_Provided records_:
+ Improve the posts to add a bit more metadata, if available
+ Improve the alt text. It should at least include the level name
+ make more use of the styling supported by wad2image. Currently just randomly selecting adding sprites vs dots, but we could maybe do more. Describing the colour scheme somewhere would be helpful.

...

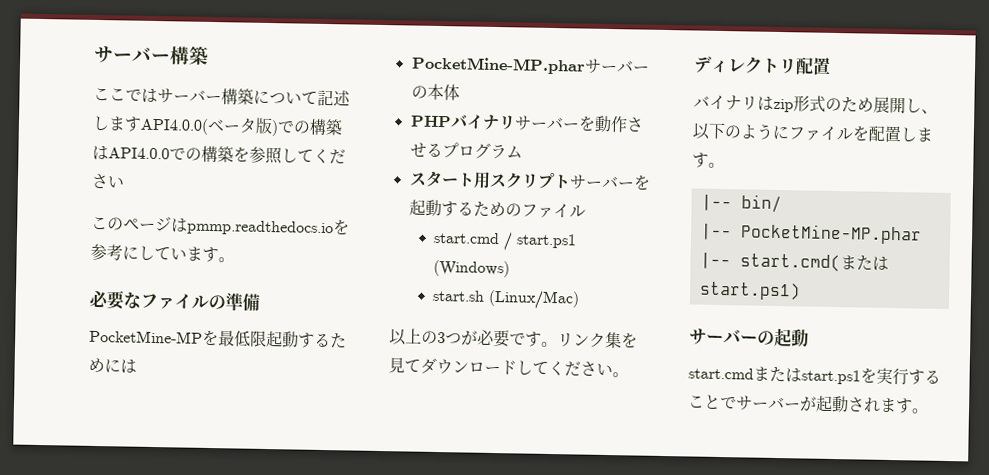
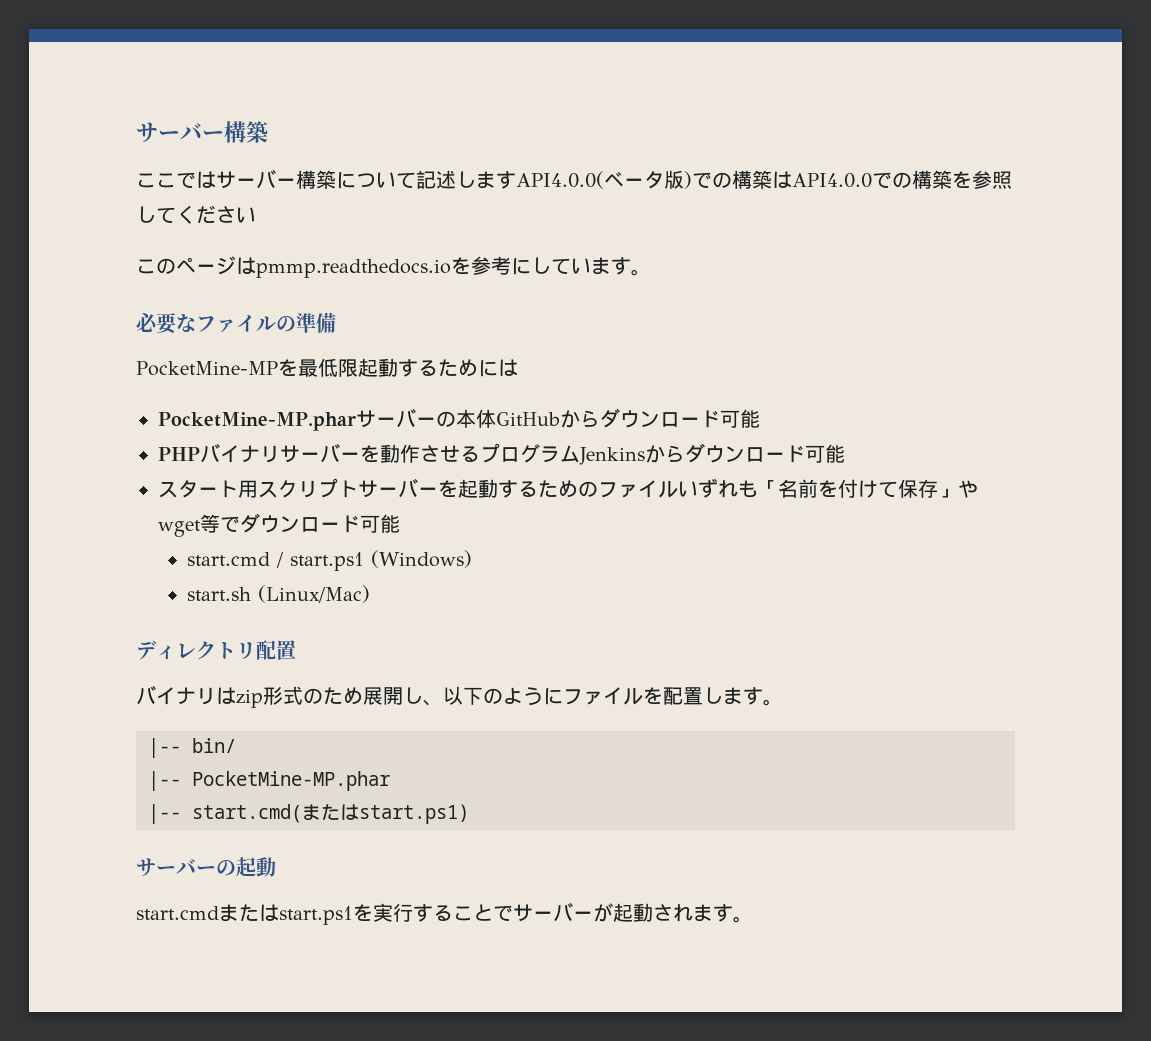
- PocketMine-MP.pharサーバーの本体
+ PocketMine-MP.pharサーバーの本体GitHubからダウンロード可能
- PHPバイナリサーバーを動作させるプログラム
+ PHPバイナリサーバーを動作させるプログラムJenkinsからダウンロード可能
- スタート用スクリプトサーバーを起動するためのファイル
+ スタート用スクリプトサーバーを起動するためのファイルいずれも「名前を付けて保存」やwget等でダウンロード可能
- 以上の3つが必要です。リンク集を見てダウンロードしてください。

_Exercise objective_: What is needed is an exact copy of the lines above, from the one containing "the level name" through the one containing "would be helpful.", with nothing added.

_Exercise output_:
+ Improve the alt text. It should at least include the level name
+ make more use of the styling supported by wad2image. Currently just randomly selecting adding sprites vs dots, but we could maybe do more. Describing the colour scheme somewhere would be helpful.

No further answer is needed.